More Renters Can't Afford Apartment Living

While lower-income renters struggled to find affordable rentals, more higher-rent units came on the market

A new report from the Joint Center for Housing Studies at Harvard University describes two rental markets in the U.S. One, with the greatest demand, has limited supply and rising rents. The other, with high vacancy, has excess supply and slow rent growth.

For the first category, “rental affordability is the worst on record,” the report stated bluntly. “The number of renters with cost burdens has hit an all-time high, and the stock of low rent units has continued to fall.”

The study defines cost-burdened households as those that spend more than 30% of income on housing and utilities.
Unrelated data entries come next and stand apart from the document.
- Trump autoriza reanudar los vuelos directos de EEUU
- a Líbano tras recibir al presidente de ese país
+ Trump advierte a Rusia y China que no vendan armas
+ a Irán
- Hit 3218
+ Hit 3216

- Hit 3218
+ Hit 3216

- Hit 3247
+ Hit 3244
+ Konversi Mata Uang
An all-time high of 22.4 million renters qualified as cost burdened in 2022, and another record was set by the 12.1 million households identified as severely cost-burdened. The result was that half of U.S. renter households were cost burdened in 2022 – a level the report called alarming.

Renter households at all income levels were hit. Two-thirds of households earning $30,000 to $45,000 a year felt the pinch. Those earning $45,000 to $75,000 saw the highest increases, up 5.4% to 41% — nearly double the 2001 rate. The rate even for those earning more than $75,000 a year rose 2.2% to 11%. Renter cost burdens are rising fastest among middle-income households, the report found.

Among households earning less than $30,000 a year, the cost burden rose 15% to 83% while 65% were severely burdened. The effect was to leave households in this group with just $170 for other expenses, the report stated.

It noted that over the past decade, the supply of low-rent stock has continued to decline, leaving low-income households with few options. During the decade, 2.1 million units renting for less than $600 were taken off the market, as were four million units renting between $600 and $1,000. The losses were felt throughout the nation in 47 states and the District of Columbia.

However, while lower-income renters struggled to find affordable rentals, more higher-rent units came on the market. “The number of units with rents between $1,000 and $1,399 increased by 400,000, while those with rents between $1,400 and $1,999 grew by 4.3 million, and those with rents of $2,000 or more increased by 4.1 million,” the report found.

It attributed the increase to the fact that most of the new supply of apartments comes from large multifamily buildings, which have the highest median rents at $1,300 in 2022. Between 2012 and 2022, they added 3.1 million units, compared to 267,000 new units in midsized buildings and 14,000 new units in smaller buildings with the lowest median rents.